Le rôle de Jean-Baptiste
5. L’Écriture dit ensuite qu’« il ramènera au Seigneur leur Dieu un grand nombre de fils d’Israël ».
Jean en a ramené « un grand nombre ». Le Seigneur, lui, en ramènera non pas un grand nombre, mais la totalité, car son œuvre à lui, c’est de ramener tous les hommes à Dieu le Père.

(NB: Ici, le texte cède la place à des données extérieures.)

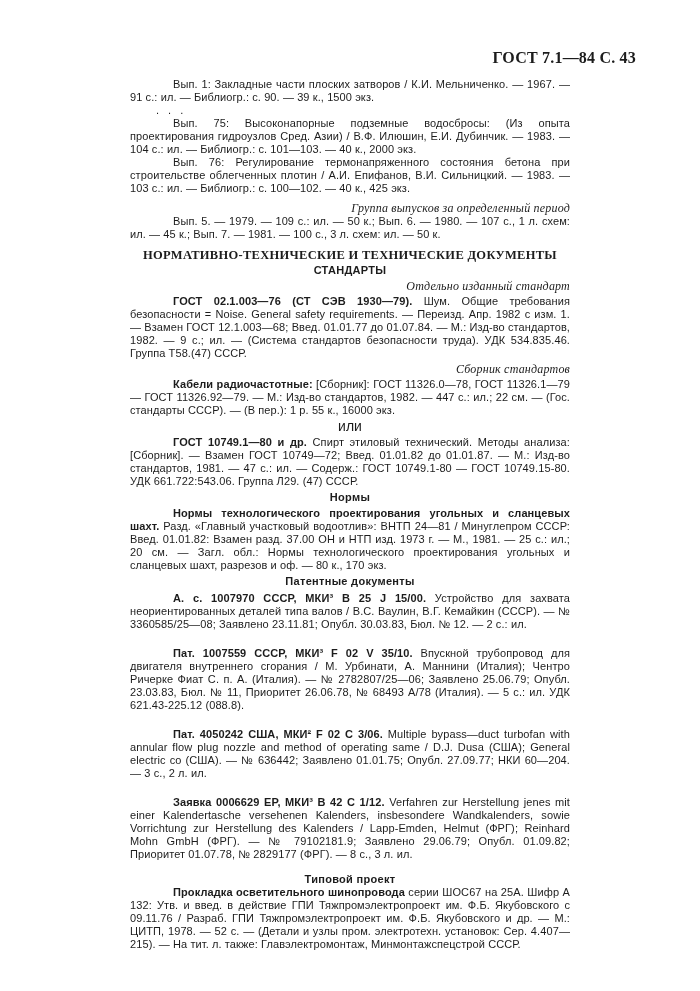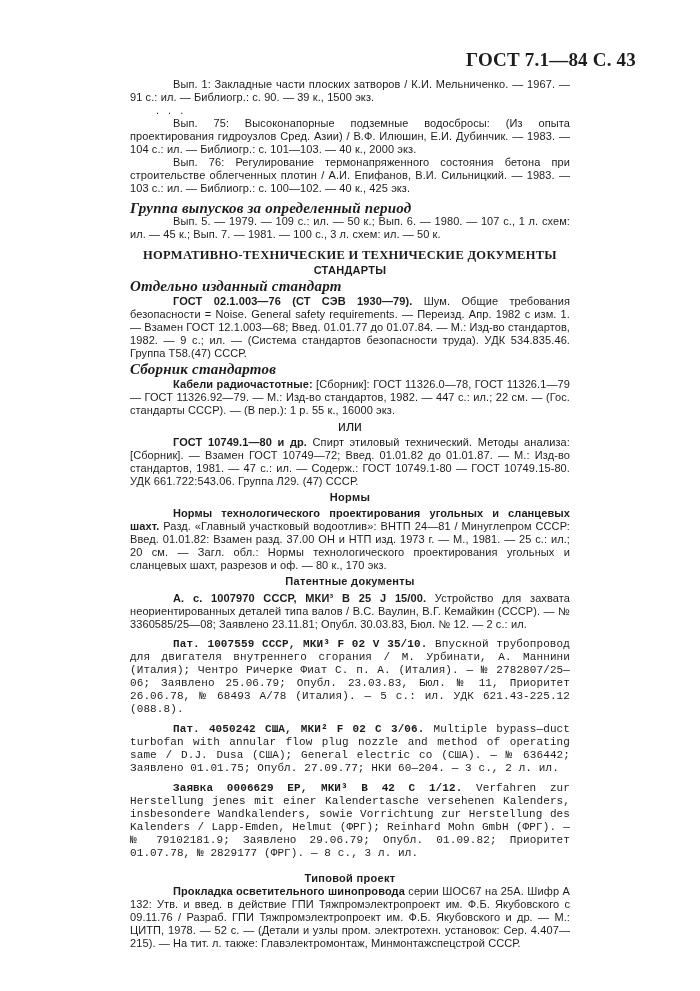--- a/index.html
+++ b/index.html
@@ -14,21 +14,21 @@
     color: #1c1c1c;
     overflow: hidden;
     margin: 0 auto;
   }
   .running-head {
     position: absolute;
     top: 49px;
     right: 64px;
     font-family: "Liberation Serif", "DejaVu Serif", serif;
     font-weight: bold;
-    font-size: 19px;
+    font-size: 16px;
     letter-spacing: 0.2px;
     white-space: nowrap;
   }
   .content {
     position: absolute;
     left: 130px;
     top: 78px;
     width: 440px;
   }
   p.entry {
@@ -38,31 +38,31 @@
     text-indent: 43px;
     letter-spacing: 0.1px;
   }
   p.entry .lead { font-weight: bold; }
   p.ellipsis {
     font-size: 11px;
     line-height: 13px;
     text-indent: 26px;
     letter-spacing: 3px;
   }
-  .gap-top { margin-top: 7px; font-family: Liberation Mono, monospace; }
+  .gap-top { margin-top: 16px; }
   .h-group {
     margin: 6px 0 0 0;
   }
   .h-italic {
     font-family: "Liberation Serif", "DejaVu Serif", serif;
     font-style: italic;
-    font-weight: bold;
-    font-size: 15px;
+    font-weight: normal;
+    font-size: 12px;
     line-height: 14px;
-    text-align: left;
+    text-align: right;
     letter-spacing: 0.2px;
   }
   .h-main {
     font-family: "Liberation Serif", "DejaVu Serif", serif;
     font-weight: bold;
     font-size: 12.5px;
     line-height: 15px;
     text-align: center;
     letter-spacing: 0.3px;
     margin: 7px 0 1px 0;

« Et il marchera par-devant le Christ, dans l’esprit et la puissance d’Élie. » Il n’est pas dit « dans l’âme d’Élie », mais « dans l’esprit et la puissance d’Élie ». En Élie, il y eut puissance et l’esprit, comme dans tous les prophètes ; et de même, selon l’économie de l’Incarnation, en notre Seigneur et Sauveur lui-même, ainsi qu’il est dit à Marie un peu plus loin dans le texte : « L’Esprit Saint viendra sur toi et la puissance du Très-Haut te couvrira de son ombre » (Lc 1, 35). L’Esprit qui avait été sur Élie vient sur Jean et la puissance qui était en Élie apparut en lui aussi. Le premier fut enlevé au ciel, mais l’autre fut le précurseur du Seigneur et mourut avant lui pour descendre annoncer son avènement même aux enfers.
Accomplissement aujourd’hui du mystère de Jean
Quant à moi, je pense que le mystère de Jean s’accomplit dans le monde jusqu’à nos jours. Si le destin d’un homme est de croire en Jésus-Christ, l’esprit et la puissance de Jean viennent auparavant en son âme « préparer au Seigneur un peuple parfait », aplanir les chemins et rendre droits les sentiers.
Ce n’est pas seulement dans le passé que furent préparés les chemins et redressés les sentiers : aujourd’hui encore, l’esprit de Jean et sa puissance précèdent la venue du Seigneur.
Qu’il est grand, le mystère du Seigneur, et son dessein sur le monde! Les anges précèdent Jésus, les anges chaque jour montent ou descendent pour le salut des hommes dans le Christ Jésus, « à qui appartiennent la gloire et la puissance pour les siècles des siècles. Amen » (1 P 4, 11).